By Ted Ryan
The Smithtown board of education said at last week’s meeting they want to remove a section of the district’s code of conduct that allows school officials to conduct strip searches in emergency situations.
The specific section of the code allows school administrators to perform a strip search when there is “probable cause to believe that there is an emergency situation that could imminently threaten the safety of the student or others.”
The current version of Smithtown’s code describes a strip search as one that requires a student to remove any or all of his or her clothing, other than an outer coat or jacket, socks, cap, shoes, or sweatshirt.
The board said they wanted to remove this from their code of conduct because it is against the district’s personal policy to perform strip searches.
“We don’t conduct strip searches here … there is an anti-strip search, anti-physical search policy in place,” school district attorney Eugene Barnosky said. “That’s always been the policy of this district, and it’s never been violated.”
This change was passed in 2001, two years after two students brought firearms into Columbine High School in Colorado and killed 12 classmates and one teacher.
Barnosky spoke on how Smithtown came up with a policy on strip searches after Columbine.

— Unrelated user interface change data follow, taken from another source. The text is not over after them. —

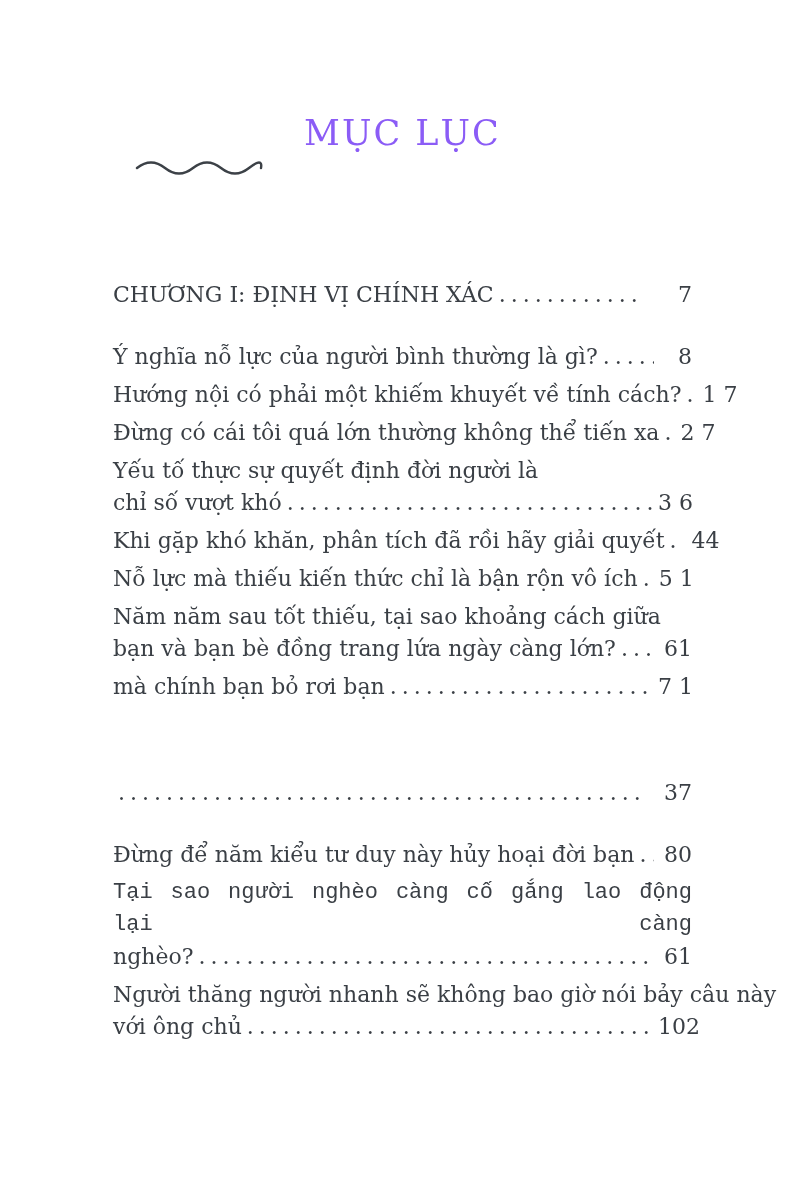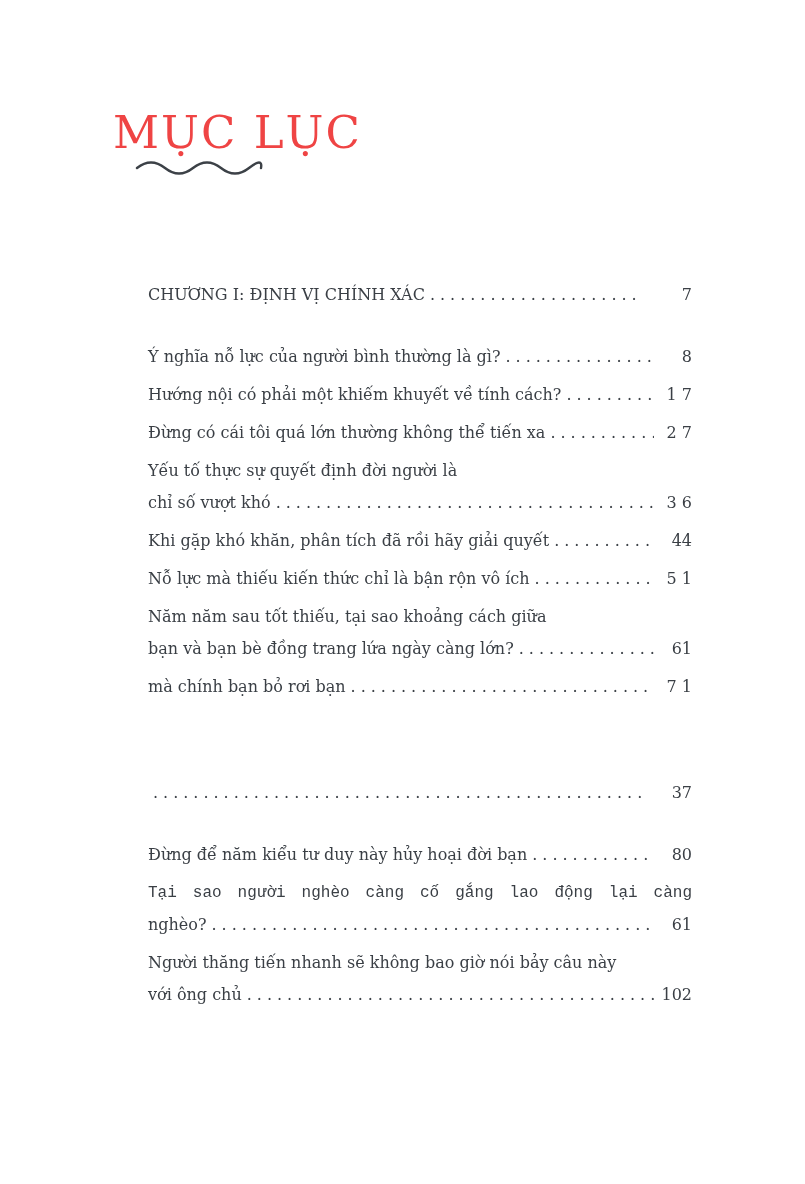--- a/index.html
+++ b/index.html
@@ -8,35 +8,35 @@
     width:805px;height:1184px;
     background:#ffffff;
     box-sizing:border-box;
     padding:112px 113px 0 113px;
     color:#3a3f45;
     font-family:"DejaVu Serif","Liberation Serif",serif;
     overflow:hidden;
   }
   .page-title{
     margin:0;
-    font-size:45px;
+    font-size:35px;
     font-weight:400;
     letter-spacing:2px;
     line-height:42px;
-    color:#ef4444;
+    color:#8b5cf6;
+    text-align:center;
   }
   .squiggle{
     display:block;
     margin:6px 0 0 22px;
   }
   .toc{
     margin-top:104px;
-    font-size:16px;
+    font-size:22px;
     line-height:32px;
-    margin-left:35px;
   }
   .row{
     display:flex;
     align-items:baseline;
   }
   .row .txt{
     white-space:nowrap;
     flex:0 1 auto;
   }
   .leader{
@@ -168,21 +168,21 @@
         </div>
         <div class="entry">
           <div class="line justify">Tại sao người nghèo càng cố gắng lao động lại càng</div>
           <div class="row">
             <span class="txt">nghèo?</span>
             <span class="leader"></span>
             <span class="num">61</span>
           </div>
         </div>
         <div class="entry">
-          <div class="line">Người thăng tiến nhanh sẽ không bao giờ nói bảy câu này</div>
+          <div class="line">Người thăng người nhanh sẽ không bao giờ nói bảy câu này</div>
           <div class="row">
             <span class="txt">với ông chủ</span>
             <span class="leader"></span>
             <span class="num">102</span>
           </div>
         </div>
       </section>
     </main>
 </div>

“Everyone got together, school boards, the school’s superintendent associations and put together this draft document — which ninety percent of the school districts on Long Island have adopted,” he said at the meeting. This update for strip searches was a statewide policy for New York, as a guideline for what the rules should be in the case of a student bringing a weapon to a school. The actual wording and execution of these rules are up to the schools — which is why Smithtown is changing its policy now.
This change in language still has to be approved with a vote during the July meeting.
Trustee Theresa Knox said this is not the end of the discussion.
“Indeed it [change in the code] will not be approved until the July meeting — and even at that time [it] could face amendment again,” she said, adding that whatever changes are put in place, the code will still “be in accordance with what the law is.”
These changes in the Smithtown district’s code of conduct are still awaiting approval for a meeting in July.